When news bulletins and front pages burst with such images, stained with teargas, blood and ominous phalanxes of armoured public order police, it is they who come to embody the national nightmare of deprivation and the violence it visits on the vulnerable.

It is reckless in the extreme for the Minister of Police to answer this questioning of state legitimacy - brought on in the first place by the disregard of their duty to citizens of some of his cabinet colleagues and their complicity in reproducing obscene disparities in wealth - with casual unconcern for the rule of law.

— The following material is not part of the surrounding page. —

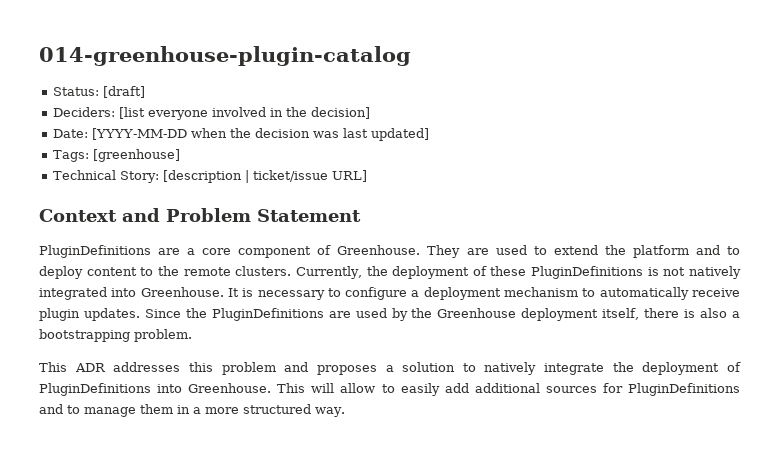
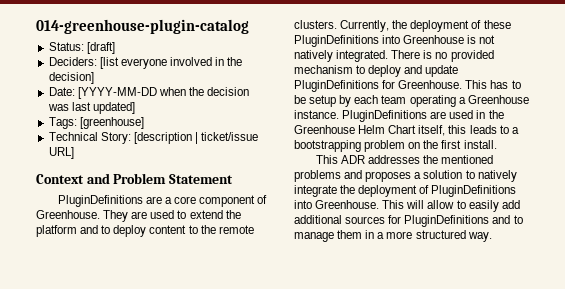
- Currently, the deployment of these PluginDefinitions is not natively integrated into Greenhouse. It is necessary to configure a deployment mechanism to automatically receive plugin updates. Since the PluginDefinitions are used by the Greenhouse deployment itself, there is also a bootstrapping problem.
+ Currently, the deployment of these PluginDefinitions into Greenhouse is not natively integrated. There is no provided mechanism to deploy and update PluginDefinitions for Greenhouse. This has to be setup by each team operating a Greenhouse instance. PluginDefinitions are used in the Greenhouse Helm Chart itself, this leads to a bootstrapping problem on the first install.
- This ADR addresses this problem and proposes a solution to natively integrate the deployment of PluginDefinitions into Greenhouse.
+ This ADR addresses the mentioned problems and proposes a solution to natively integrate the deployment of PluginDefinitions into Greenhouse.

He may argue that his “oversight” is hardly of constitution-breaking proportions but the picking and choosing of which aspects of the law to comply with that has characterised this government is precisely what legitimates, to a degree, the otherwise baldly unlawful behaviour of some of the protesters.

After Marikana, and much of what has followed, the police badly need to reconstitute their authority, a fact that does not escape Nhleko.

He has appointed a transformation task team to prepare the SAPS for a cultural and institutional overhaul that is intended to mould it into the modern, human rights-conscious service it was supposed to become with the fall of apartheid.

Having bungled Ntlemeza’s appointment, Nhleko may just, wittingly or unwittingly, have left the door open for his removal.